**WORK TO BE COMPLETED:**
In the records that follow, the lines from the one containing "reference: REF54918 -> REF59418" to the one containing "total: 26485.63 -> 28958.78", inclusive, are to be given again exactly.

AVAILABLE RECORDS section start

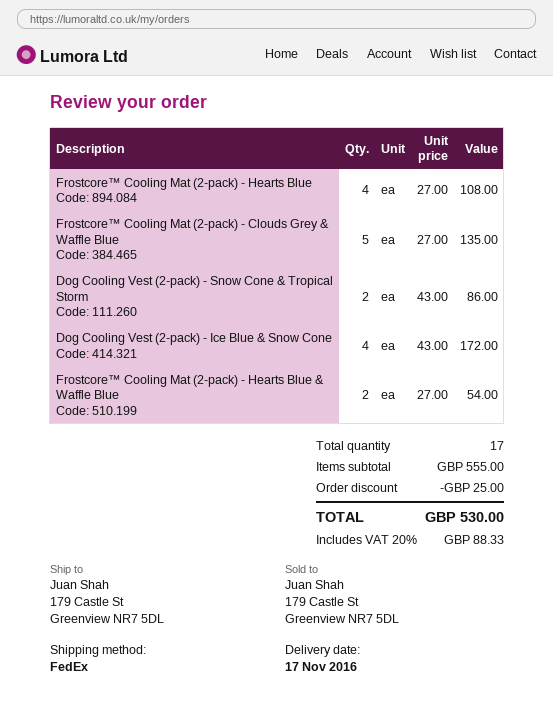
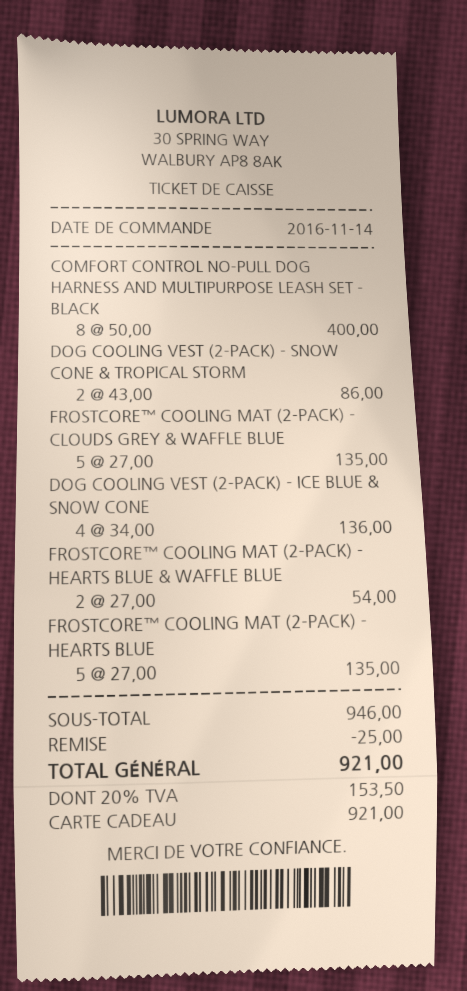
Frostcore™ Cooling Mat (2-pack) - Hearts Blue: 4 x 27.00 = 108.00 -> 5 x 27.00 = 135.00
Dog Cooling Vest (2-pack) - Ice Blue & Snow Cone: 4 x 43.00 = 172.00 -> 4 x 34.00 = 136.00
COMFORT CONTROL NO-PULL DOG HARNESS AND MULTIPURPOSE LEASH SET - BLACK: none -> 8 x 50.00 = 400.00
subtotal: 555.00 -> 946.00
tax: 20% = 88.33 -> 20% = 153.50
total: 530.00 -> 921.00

AVAILABLE RECORDS section end
AVAILABLE RECORDS section start

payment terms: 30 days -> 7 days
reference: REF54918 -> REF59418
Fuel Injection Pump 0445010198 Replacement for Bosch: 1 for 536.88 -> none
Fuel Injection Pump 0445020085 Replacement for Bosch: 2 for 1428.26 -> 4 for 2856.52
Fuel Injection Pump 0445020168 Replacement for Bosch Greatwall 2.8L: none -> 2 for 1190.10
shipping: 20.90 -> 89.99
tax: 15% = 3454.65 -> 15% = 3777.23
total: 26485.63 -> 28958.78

AVAILABLE RECORDS section end

**ANSWER SECTION:**
reference: REF54918 -> REF59418
Fuel Injection Pump 0445010198 Replacement for Bosch: 1 for 536.88 -> none
Fuel Injection Pump 0445020085 Replacement for Bosch: 2 for 1428.26 -> 4 for 2856.52
Fuel Injection Pump 0445020168 Replacement for Bosch Greatwall 2.8L: none -> 2 for 1190.10
shipping: 20.90 -> 89.99
tax: 15% = 3454.65 -> 15% = 3777.23
total: 26485.63 -> 28958.78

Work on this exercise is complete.